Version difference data
_ _ _ _ _ _ _
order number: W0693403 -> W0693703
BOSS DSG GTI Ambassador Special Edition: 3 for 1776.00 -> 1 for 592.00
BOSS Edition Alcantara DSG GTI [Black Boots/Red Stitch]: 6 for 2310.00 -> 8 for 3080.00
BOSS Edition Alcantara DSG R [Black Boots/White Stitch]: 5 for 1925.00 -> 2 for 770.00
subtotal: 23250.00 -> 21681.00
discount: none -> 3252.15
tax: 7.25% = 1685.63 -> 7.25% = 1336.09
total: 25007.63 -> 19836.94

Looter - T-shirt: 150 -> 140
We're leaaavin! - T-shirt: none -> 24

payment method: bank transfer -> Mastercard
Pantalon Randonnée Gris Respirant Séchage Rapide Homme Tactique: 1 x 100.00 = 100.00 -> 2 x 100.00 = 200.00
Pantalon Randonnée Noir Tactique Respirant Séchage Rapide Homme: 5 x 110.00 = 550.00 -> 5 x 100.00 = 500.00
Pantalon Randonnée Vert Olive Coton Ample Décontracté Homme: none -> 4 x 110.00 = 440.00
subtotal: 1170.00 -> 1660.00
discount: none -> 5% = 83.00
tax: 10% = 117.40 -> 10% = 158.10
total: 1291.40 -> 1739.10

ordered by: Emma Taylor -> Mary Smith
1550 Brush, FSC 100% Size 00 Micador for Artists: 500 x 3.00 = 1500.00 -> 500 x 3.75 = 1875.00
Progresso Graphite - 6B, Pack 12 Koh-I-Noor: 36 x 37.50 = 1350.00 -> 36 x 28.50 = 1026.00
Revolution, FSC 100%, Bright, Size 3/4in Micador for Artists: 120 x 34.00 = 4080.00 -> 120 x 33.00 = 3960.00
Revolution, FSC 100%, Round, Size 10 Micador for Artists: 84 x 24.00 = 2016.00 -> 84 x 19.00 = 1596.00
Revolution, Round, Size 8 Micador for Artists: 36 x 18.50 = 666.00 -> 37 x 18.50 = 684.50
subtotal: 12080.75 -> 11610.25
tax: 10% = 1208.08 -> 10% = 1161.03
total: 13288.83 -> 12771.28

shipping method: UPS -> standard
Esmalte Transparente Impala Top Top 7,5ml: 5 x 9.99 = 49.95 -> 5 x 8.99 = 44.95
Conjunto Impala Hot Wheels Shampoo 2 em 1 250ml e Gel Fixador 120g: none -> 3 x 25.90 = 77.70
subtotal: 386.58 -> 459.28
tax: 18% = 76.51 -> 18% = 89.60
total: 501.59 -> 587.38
_ _ _ _ _ _ _
Instructions for the task
Find the word "BOSS" in the records, and report each line that has it.

Task answer
BOSS DSG GTI Ambassador Special Edition: 3 for 1776.00 -> 1 for 592.00
BOSS Edition Alcantara DSG GTI [Black Boots/Red Stitch]: 6 for 2310.00 -> 8 for 3080.00
BOSS Edition Alcantara DSG R [Black Boots/White Stitch]: 5 for 1925.00 -> 2 for 770.00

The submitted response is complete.